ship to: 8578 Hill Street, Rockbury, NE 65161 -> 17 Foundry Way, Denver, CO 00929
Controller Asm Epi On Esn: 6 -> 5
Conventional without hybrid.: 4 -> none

━━━━━━

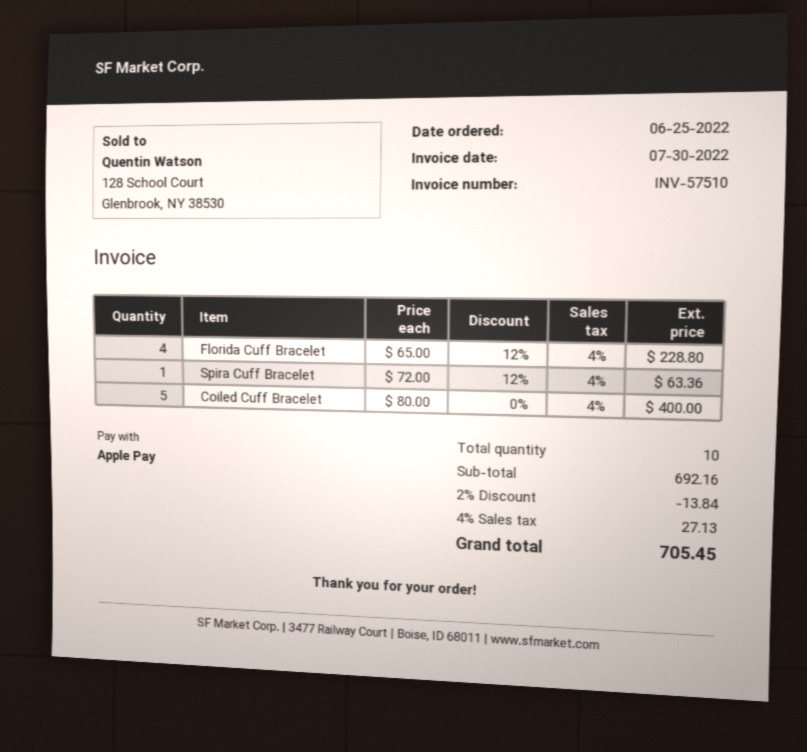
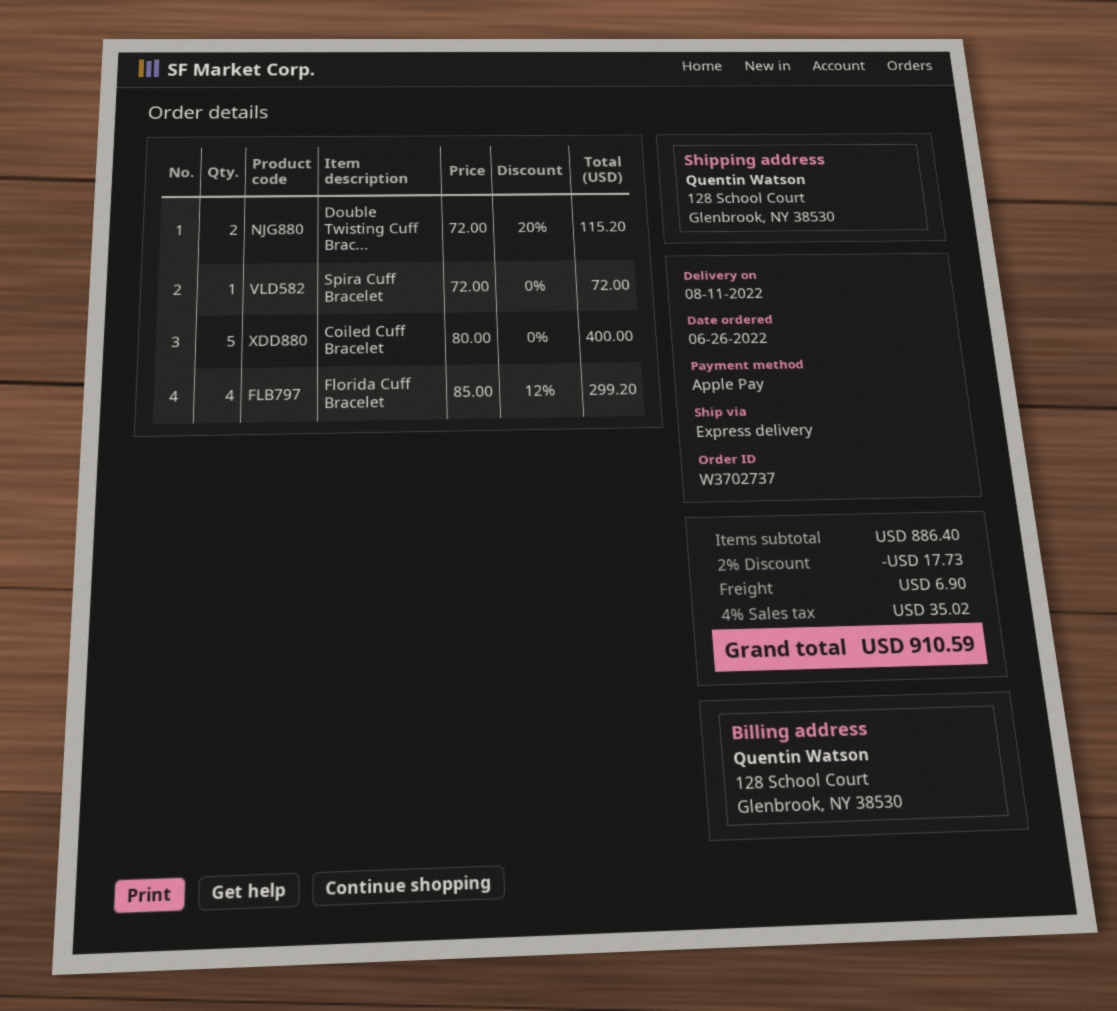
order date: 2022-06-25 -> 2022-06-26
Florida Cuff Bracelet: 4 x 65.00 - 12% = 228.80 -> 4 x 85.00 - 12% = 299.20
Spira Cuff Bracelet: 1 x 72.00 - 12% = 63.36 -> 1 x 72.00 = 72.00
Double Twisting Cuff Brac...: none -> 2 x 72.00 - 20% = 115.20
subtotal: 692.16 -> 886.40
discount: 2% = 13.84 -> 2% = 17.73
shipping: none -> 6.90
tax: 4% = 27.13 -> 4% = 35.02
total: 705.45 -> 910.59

━━━━━━

• _What needs to be done_
A verbatim transcription is needed of the lines above, starting at the line with "subtotal: 692.16 -> 886.40" and ending at the line with "total: 705.45 -> 910.59", both included, and of nothing else.

• _Expected answer_
subtotal: 692.16 -> 886.40
discount: 2% = 13.84 -> 2% = 17.73
shipping: none -> 6.90
tax: 4% = 27.13 -> 4% = 35.02
total: 705.45 -> 910.59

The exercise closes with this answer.